What to produce: From the listing below, pull out every line where the string "outer" appears.

══ Records for this task ══

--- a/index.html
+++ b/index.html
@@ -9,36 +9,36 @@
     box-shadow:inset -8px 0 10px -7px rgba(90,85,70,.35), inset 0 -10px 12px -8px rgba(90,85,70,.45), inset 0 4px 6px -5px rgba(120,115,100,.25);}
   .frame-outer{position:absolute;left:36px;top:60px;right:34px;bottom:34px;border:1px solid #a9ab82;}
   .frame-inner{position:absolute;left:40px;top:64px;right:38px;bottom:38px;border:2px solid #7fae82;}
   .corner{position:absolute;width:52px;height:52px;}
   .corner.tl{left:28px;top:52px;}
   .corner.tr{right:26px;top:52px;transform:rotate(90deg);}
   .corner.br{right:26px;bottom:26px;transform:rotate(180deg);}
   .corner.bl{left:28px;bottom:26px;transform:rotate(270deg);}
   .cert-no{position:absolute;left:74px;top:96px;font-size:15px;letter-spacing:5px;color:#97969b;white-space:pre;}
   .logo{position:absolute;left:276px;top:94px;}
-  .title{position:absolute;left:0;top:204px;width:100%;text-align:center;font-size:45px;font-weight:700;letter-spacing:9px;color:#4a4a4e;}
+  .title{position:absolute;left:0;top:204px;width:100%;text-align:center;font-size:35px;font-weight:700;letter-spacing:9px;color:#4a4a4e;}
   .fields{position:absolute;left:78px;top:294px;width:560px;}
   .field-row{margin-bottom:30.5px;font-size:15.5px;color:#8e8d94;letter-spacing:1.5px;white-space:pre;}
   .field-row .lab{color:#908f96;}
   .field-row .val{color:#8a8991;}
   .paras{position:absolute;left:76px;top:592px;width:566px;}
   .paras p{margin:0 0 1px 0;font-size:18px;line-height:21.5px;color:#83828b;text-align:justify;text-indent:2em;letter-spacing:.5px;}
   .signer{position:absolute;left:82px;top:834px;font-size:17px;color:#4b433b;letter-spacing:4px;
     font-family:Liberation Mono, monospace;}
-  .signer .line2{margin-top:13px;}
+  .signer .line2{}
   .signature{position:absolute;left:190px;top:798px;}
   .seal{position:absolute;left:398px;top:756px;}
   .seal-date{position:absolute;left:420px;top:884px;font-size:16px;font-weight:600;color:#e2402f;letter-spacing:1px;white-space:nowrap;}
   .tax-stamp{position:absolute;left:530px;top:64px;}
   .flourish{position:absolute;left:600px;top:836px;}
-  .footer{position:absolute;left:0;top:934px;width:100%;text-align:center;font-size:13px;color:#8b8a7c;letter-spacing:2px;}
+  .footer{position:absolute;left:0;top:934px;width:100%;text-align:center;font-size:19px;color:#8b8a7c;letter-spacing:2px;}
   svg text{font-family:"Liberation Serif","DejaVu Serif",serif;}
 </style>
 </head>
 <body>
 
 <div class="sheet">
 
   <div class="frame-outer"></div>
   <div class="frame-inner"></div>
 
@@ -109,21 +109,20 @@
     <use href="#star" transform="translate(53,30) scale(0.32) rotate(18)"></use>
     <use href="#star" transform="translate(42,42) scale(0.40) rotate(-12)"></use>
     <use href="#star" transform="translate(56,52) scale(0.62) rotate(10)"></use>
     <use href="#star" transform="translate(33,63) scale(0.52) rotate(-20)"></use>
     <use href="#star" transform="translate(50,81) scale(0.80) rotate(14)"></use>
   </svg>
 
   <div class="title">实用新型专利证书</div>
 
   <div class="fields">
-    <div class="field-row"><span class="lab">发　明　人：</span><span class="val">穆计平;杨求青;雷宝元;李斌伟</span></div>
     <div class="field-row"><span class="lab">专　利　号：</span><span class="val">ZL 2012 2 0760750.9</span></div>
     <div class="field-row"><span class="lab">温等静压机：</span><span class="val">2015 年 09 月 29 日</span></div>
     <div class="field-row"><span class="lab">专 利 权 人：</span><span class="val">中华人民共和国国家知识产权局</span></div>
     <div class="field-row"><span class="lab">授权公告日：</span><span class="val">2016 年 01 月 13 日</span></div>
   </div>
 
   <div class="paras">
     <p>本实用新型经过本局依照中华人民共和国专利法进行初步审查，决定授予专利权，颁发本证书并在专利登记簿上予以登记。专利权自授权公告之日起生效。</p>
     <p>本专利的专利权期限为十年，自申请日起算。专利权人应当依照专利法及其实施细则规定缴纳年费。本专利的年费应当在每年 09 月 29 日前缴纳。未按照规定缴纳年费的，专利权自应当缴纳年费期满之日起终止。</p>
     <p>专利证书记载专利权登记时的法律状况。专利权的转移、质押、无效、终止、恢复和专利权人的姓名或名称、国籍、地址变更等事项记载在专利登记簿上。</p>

═══
══ Records for this task ══

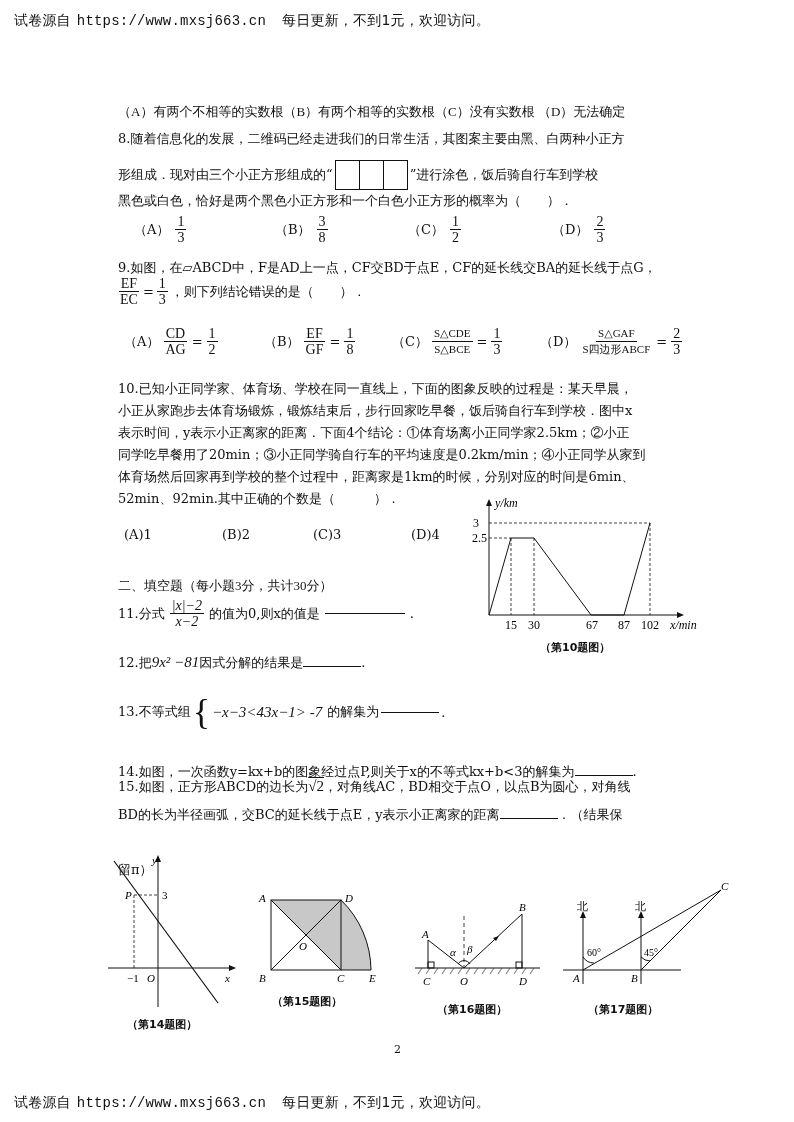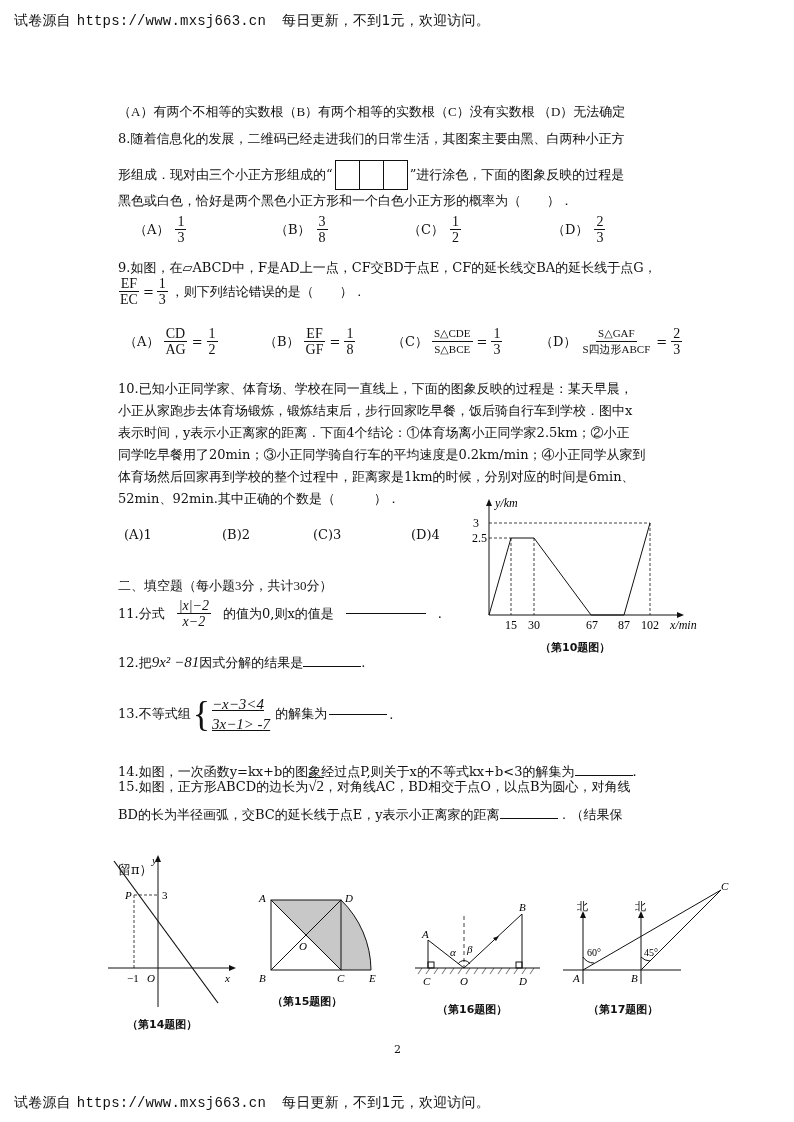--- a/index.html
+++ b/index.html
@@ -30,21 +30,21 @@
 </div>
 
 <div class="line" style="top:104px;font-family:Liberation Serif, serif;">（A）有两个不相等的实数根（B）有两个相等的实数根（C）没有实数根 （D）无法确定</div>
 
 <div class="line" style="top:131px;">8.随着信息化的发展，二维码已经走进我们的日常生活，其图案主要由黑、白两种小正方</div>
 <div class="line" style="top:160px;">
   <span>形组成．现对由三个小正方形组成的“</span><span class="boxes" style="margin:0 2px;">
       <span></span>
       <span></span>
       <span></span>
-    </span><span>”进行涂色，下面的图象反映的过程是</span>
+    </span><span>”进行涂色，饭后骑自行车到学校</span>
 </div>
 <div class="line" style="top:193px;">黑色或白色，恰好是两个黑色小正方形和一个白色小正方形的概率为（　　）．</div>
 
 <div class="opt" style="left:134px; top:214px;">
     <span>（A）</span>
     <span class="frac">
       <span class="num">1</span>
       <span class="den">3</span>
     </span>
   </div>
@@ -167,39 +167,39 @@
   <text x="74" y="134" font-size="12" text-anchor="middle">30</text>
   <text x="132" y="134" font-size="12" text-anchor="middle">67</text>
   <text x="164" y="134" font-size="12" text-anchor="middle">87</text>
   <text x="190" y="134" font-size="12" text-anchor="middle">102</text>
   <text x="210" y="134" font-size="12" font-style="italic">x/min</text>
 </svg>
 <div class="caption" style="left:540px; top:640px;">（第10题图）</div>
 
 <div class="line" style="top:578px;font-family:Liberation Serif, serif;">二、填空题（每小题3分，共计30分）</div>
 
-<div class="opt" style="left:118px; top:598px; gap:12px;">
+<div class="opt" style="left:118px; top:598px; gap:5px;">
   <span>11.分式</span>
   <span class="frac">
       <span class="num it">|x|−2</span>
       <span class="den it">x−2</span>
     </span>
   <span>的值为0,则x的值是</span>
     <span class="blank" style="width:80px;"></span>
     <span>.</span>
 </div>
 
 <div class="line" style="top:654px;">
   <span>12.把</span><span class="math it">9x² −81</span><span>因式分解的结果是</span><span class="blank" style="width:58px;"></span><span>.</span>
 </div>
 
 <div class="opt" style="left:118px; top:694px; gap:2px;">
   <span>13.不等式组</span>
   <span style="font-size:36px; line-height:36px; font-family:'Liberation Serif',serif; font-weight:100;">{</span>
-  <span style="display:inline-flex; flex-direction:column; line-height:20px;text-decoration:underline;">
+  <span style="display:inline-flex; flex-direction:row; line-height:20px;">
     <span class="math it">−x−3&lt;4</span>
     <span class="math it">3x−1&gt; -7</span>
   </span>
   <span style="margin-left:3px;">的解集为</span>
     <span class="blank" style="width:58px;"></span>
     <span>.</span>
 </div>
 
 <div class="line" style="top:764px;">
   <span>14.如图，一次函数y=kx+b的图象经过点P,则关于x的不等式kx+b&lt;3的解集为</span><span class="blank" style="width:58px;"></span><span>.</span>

═══

Output for this task:
   .frame-outer{position:absolute;left:36px;top:60px;right:34px;bottom:34px;border:1px solid #a9ab82;}
   <div class="frame-outer"></div>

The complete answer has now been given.